Dem Historiker Kurt Pätzold zum 80.

Von Erika Schwarz und Manfred Weißbecker *

Wie bitte? Kurt Pätzold feiert heute seinen 80.Geburtstag? Wer ihn kennt, sein engagiertes Auftreten erlebt, seine jüngst veröffentlichten Publikationen liest... - da werden sich mit uns wohl viele seiner Freunde und Kollegen fragen: Kann das stimmen? Doch, es ist so! Pätzold kam am 3. Mai 1930 in Breslau auf die Welt und ist seitdem einen erstaunlichen Lebensweg gegangen, mit einigen Tiefen und noch mehr Höhen. In seinem Erinnerungsband »Die Geschichte kennt kein Pardon«, vor einem Jahr bei edition ost erschienen, kann das alles nachgelesen werden.

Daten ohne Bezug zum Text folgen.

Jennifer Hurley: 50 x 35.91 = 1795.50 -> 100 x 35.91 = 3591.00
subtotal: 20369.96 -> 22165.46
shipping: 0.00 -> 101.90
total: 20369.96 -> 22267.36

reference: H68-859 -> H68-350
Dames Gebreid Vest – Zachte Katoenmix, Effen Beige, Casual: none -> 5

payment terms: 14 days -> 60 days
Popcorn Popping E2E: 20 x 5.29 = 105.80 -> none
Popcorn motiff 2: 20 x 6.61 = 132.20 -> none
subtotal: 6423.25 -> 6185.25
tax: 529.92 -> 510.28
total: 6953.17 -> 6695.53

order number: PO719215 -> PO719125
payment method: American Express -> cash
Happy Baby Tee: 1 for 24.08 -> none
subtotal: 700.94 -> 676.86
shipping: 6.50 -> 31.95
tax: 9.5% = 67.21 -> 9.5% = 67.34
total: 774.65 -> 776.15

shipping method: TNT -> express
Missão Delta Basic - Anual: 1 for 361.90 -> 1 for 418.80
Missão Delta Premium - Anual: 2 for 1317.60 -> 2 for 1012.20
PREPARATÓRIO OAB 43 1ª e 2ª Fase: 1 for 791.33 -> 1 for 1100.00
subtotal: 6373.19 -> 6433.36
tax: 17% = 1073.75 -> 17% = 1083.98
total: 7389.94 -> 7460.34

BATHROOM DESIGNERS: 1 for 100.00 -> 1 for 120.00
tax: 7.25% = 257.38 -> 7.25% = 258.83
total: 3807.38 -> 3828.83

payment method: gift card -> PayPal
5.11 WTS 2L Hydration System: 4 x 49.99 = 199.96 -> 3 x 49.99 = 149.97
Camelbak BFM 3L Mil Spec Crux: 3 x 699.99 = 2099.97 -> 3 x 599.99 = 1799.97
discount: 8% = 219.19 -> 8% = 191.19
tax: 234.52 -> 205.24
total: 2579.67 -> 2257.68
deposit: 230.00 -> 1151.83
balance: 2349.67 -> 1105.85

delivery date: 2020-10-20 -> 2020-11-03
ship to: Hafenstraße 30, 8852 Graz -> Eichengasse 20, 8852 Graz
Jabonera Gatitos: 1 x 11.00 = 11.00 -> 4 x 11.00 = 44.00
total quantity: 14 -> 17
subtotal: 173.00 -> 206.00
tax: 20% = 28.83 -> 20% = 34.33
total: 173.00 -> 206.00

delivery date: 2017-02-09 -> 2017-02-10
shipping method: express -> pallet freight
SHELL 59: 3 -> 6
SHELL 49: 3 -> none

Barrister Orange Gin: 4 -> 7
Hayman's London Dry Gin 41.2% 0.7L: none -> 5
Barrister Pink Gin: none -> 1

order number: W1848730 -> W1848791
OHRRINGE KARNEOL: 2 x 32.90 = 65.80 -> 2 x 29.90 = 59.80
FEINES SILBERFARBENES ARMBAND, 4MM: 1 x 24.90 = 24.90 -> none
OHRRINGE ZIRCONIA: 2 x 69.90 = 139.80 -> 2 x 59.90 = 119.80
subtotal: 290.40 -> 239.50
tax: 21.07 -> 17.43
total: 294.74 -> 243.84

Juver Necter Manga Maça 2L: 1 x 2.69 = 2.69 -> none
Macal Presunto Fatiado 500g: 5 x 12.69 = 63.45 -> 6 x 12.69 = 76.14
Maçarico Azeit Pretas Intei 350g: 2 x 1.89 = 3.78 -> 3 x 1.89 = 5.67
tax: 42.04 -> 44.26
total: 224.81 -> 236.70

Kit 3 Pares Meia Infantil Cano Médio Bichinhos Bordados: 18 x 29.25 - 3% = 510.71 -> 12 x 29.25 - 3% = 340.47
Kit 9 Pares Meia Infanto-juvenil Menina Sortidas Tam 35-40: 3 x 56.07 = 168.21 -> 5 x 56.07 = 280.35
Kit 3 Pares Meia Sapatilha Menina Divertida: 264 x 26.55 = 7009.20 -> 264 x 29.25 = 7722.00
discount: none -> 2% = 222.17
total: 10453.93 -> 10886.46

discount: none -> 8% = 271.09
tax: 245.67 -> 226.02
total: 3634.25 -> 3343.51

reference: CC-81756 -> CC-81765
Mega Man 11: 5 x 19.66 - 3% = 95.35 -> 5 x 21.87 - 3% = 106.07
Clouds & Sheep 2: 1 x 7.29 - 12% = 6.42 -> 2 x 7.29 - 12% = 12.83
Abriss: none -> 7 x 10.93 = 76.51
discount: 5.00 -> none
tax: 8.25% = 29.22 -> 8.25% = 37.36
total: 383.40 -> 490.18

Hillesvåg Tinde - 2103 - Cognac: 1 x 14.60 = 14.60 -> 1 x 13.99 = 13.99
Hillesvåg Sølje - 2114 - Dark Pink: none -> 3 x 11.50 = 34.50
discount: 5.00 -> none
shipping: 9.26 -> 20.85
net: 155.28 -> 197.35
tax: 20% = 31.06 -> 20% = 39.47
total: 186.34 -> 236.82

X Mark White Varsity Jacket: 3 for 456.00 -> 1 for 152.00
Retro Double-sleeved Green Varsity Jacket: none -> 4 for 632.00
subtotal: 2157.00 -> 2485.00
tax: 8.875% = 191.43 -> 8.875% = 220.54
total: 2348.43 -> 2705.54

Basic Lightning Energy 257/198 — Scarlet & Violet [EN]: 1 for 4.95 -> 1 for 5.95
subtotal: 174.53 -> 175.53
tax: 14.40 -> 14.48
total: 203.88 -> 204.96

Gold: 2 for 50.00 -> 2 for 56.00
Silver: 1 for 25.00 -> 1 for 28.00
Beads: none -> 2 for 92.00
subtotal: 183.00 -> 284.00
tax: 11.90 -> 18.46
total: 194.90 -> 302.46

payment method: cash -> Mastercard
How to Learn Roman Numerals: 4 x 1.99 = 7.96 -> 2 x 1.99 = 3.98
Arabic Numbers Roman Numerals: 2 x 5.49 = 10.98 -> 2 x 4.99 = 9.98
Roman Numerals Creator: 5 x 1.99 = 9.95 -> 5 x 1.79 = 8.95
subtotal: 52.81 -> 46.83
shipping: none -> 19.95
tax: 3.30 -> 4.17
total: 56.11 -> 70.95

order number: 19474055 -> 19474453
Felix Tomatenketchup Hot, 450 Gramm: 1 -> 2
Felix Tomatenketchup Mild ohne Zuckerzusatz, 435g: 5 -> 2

Beeindruckend ist die überströmende Fülle seines Wissens, das er sich im genauen Studium von Literatur und Quellen angeeignet hat. Mehr noch gilt ihm das Zeitgeschehen, das er wachen Auges verfolgt und dessen er sich im besten Sinne des Wortes parteilich annimmt. Jeder kann sehen, wo und auf wessen Seite Pätzold steht. Seit seinem Geschichtsstudium an der Jenaer Friedrich-Schiller-Universität befaßt er sich mit dem verhängnisvollen Wirken jener Kräfte, die sich im 20. Jahrhundert dem historischen Fortschritt in den Weg stellten, indem sie die Ergebnisse des Ersten Weltkrieges zu revidieren trachteten, den parlamentarisch-demokratisch verfaßten Weimarer Staat zerstörten und eine massenmörderische Diktatur errichteten. Sein Blick galt dem Weg, den die deutschen Faschisten - sich selbst als »Nationalsozialisten« tarnend - im Bunde mit den großbürgerlichen und militärischen Eliten in den Zweiten Weltkrieg gegangen sind.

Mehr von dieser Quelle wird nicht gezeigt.